**Task details**
Return only the lines starting at the line that contains "table (see code)." and ending with the final line of the listing; include both endpoints.

**Material provided**
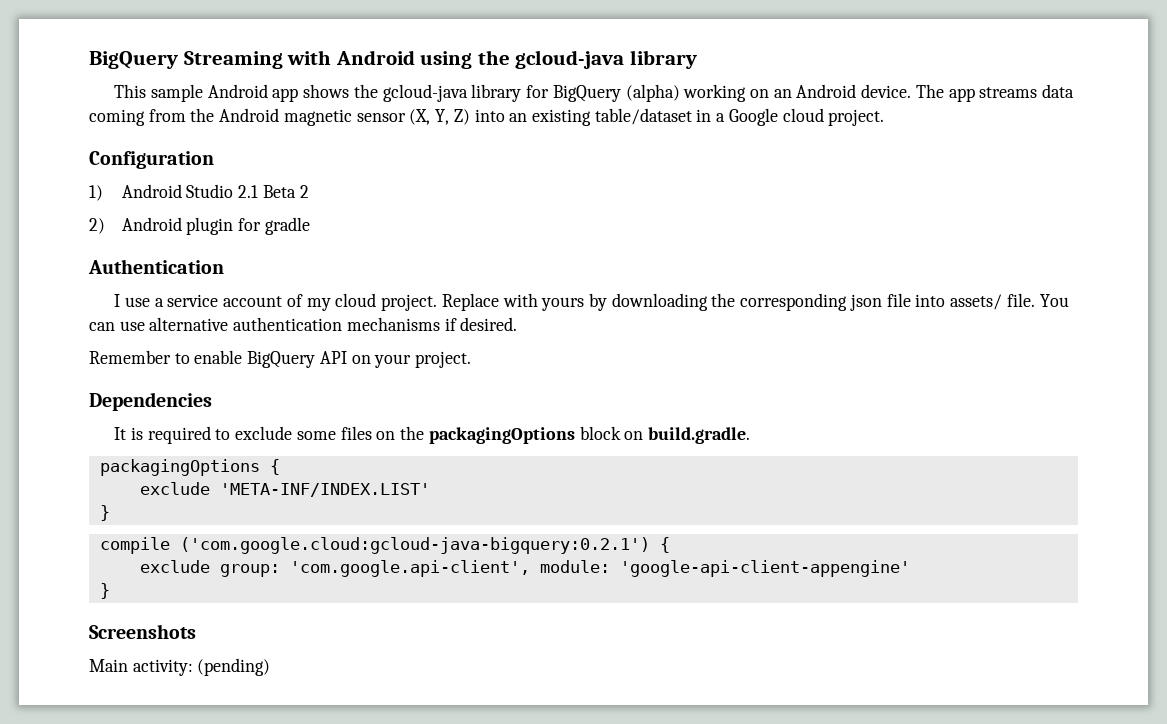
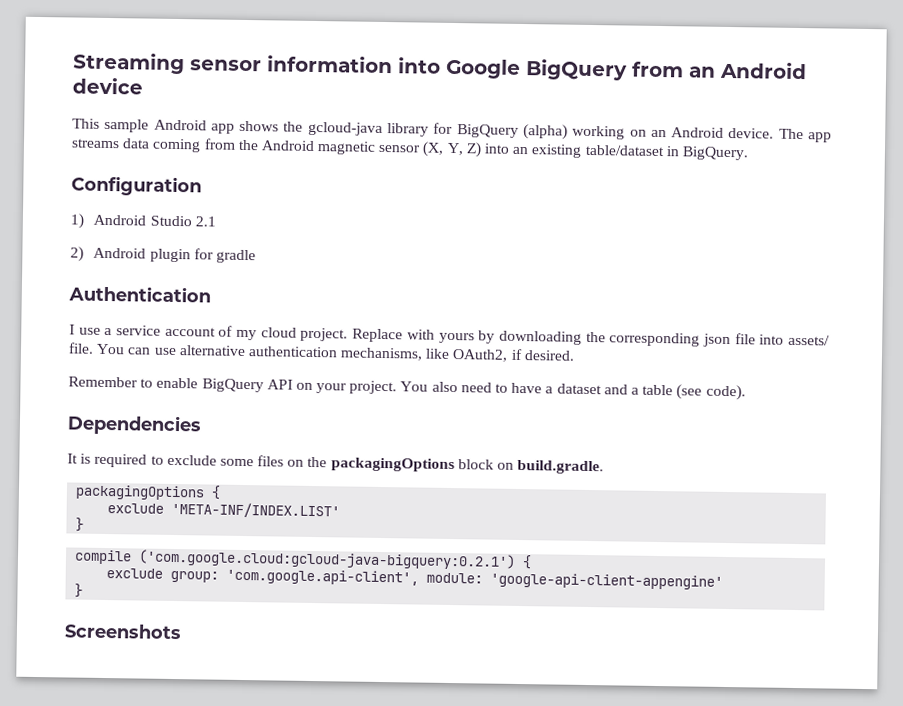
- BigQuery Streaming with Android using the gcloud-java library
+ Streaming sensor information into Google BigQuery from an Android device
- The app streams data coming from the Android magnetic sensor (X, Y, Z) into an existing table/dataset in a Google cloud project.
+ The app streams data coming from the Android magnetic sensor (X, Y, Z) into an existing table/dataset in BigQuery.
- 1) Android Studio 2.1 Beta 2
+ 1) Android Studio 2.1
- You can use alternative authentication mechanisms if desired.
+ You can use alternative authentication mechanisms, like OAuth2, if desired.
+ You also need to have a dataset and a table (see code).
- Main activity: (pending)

**Task solution**
+ You also need to have a dataset and a table (see code).
- Main activity: (pending)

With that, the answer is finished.